Solución maestra
Gabriela Cortés
Hoy discutí con Manolo. En la casa, los gritos cesan mientras él se va a trabajar, y yo me quedo sola aprendiendo el idioma de este país. Las peleas son parte de nuestra vida desde que nos casamos, hace diez años. Esta vez fue porque Manolo tiene la estúpida manía de dejar el pan destapado y meter sin tapa los chiles en el refrigerador. Lo detesto: agarran un sabor a todo, menos a picante. Mis ojos se llenan de lágrimas a cada rato. Pero no quiero que me vea llorando por unos chiles: se burlaría de mí, como siempre. Me escabullo al patio y riego las plantas, mientras calmo mis suspiros y sollozos.
Las matas agradecen el agua soltando su aroma; tengo de todo tipo. El olor del epazote me recuerda a México (en específico, a la casa de mis padres). Mi mamá corta un trozo para hacer un caldo de pollo mientras, en la sala, a mi papá se le saltaron los ojos al ver el 7.5 en química. Fue un triunfo obtenerlo. Solo dos habíamos pasado el examen, y yo tuve la calificación más alta. Cuando la vi, supe que para mi padre no sería suficiente. Lloré en ese entonces, y lloro ahora: me sentía tonta; hoy, abrumada, enojada. Un sabor amargo inundó mi boca; vino a mí otro recuerdo: mi mamá me obligaba a masticar hierba maestra cuando le contestaba mal o para que dejara de hacer berrinches. Ahorita quizá me hace falta; debo estar exagerando.
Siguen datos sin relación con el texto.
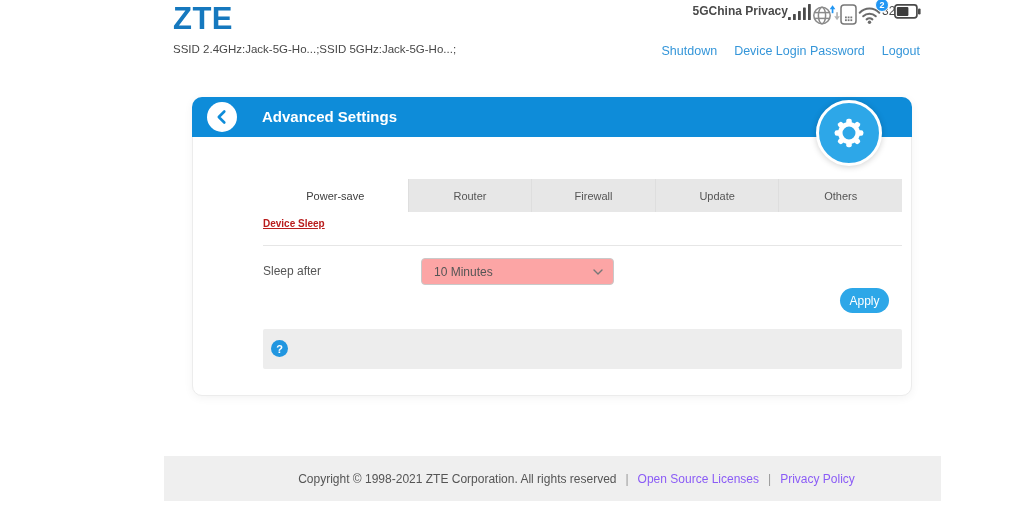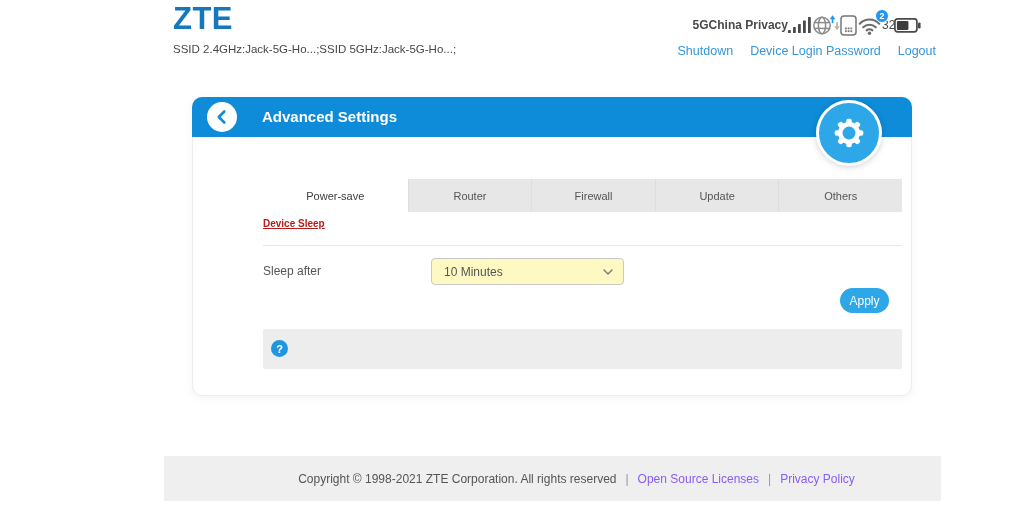"5G" .status-row { align-items: center -> flex-start; top: 12px -> 4px }
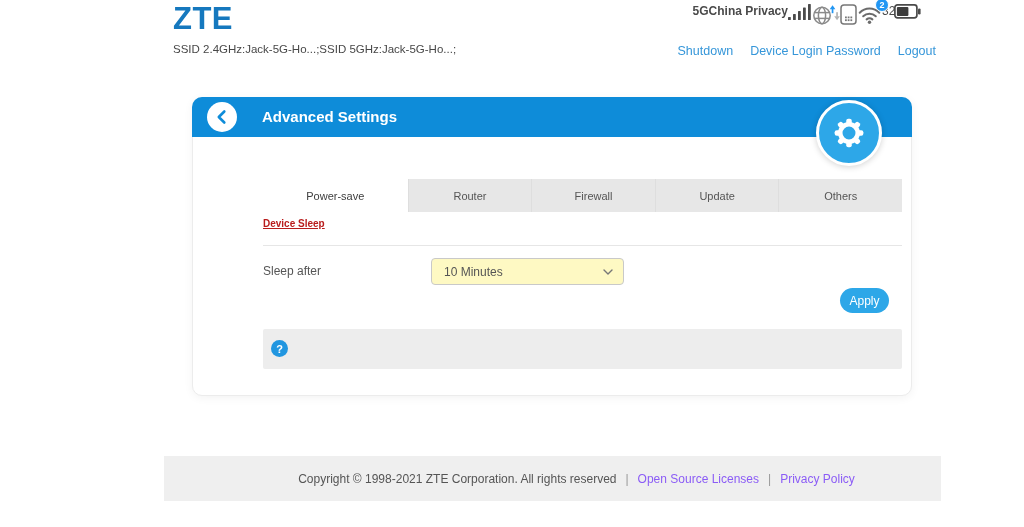"Shutdown" .links-row { right: 128px -> 144px }
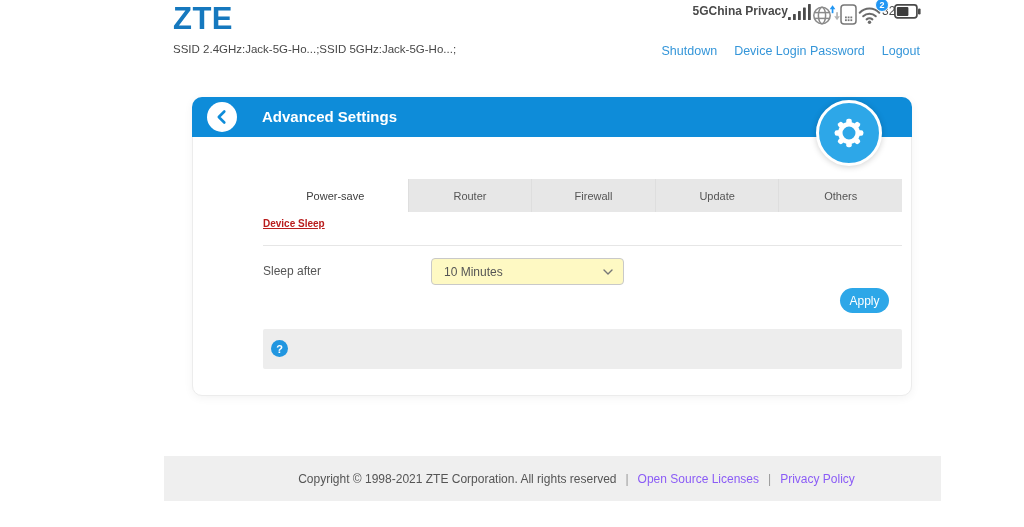"10 Minutes" .select { background: #fef9c3 -> #fca5a5; left: 238px -> 228px }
Cierro la llave, lavo mi cara y regreso al comedor. Ahí está Manolo, dando pisadas nerviosas, molesto, como si yo fuera la del problema. ¡Caray, no puede entender, debe tapar los chiles! Aviento un libro a la mesa de centro. ¿Es tan complicado? Respiro profundo; la paz se va de mi rostro. Me hundo en el sillón; él está viendo su tableta. Yo ahí, como si no existiera. La forma de cruzar las piernas de mi marido es similar a la de mi padre. Frunzo la ceja. Solo le hacen falta la fuerza y la estatura: soy superior en ambas.
Recuerdo a mi papá leyendo su periódico; luego, bajándolo hacia sus piernas de un solo jalón. Venía el regaño. Sus palabras aún resuenan en mi mente: “Esto sucede cuando, en lugar de estudiar, te pones a leer pendejadas”. Suspiré. En aquel tiempo, no quería comer; dormía mal. Mis pocos amigos me dejaron de hablar por haber pasado el examen o quizá porque le había pegado a la chica más popular del colegio.
Resoplo. Me voy a la cocina a preparar la cena. Cocino calabazas con epazote y queso. El olor es rico, como el de mi casa. Estoy tan lejos de esta… del otro lado del mundo. Abro el molde de chiles: huele a mi abuelita, que está desayunando sonriente en su cocina. Suspiro.
Manolo se sienta a cenar conmigo. Gruñe al ver el plato: “¿De nuevo esa hierba corriente? Tienes treinta días que a todo le echas chiles y le pones esa planta. ¿No te enseñaron a cocinar otra cosa? ¡Inútil!”. Me arden las mejillas, y el calor se acumula en la frente. Se me ahogan las palabras; no sé qué contestarle.
Avienta el plato al fregadero y se va fumar al patio. Las manos me sudan; mi pierna se mueve como si quisiera pegar la carrera. No consigo calmarme. Los insultos vienen a mi mente, pero ya ha pasado un rato; no me animo a gritarlos. Me duele la garganta.
Doy vueltas en la sala; el olor del cigarro invade la casa. Quisiera irme, pero no conozco a nadie, ni tengo dinero. La cabeza me punza. Mi respiración es agitada. Voy al patio y arranco todas mis plantas; las tiro a la basura bruscamente. Manolo me ve con los ojos desorbitados; me grita: “¡Loca!”. Se da la media vuelta para meterse a la casa. Seguro va a hacer sus maletas otra vez. Tampoco quiero que se vaya.
Arranco un trozo de hierba maestra; lo persigo hasta llegar al cuarto y me trepo a él por la espalda. Le embarro la planta en la boca con fuerza; él se agita. Quiere quitarme de encima. No lo logra. Su cuerpo delgado se desvanece. Por fin viene la paz; se ha callado. Su cara ya no está molesta. Le cierro los ojos y me voy a cenar.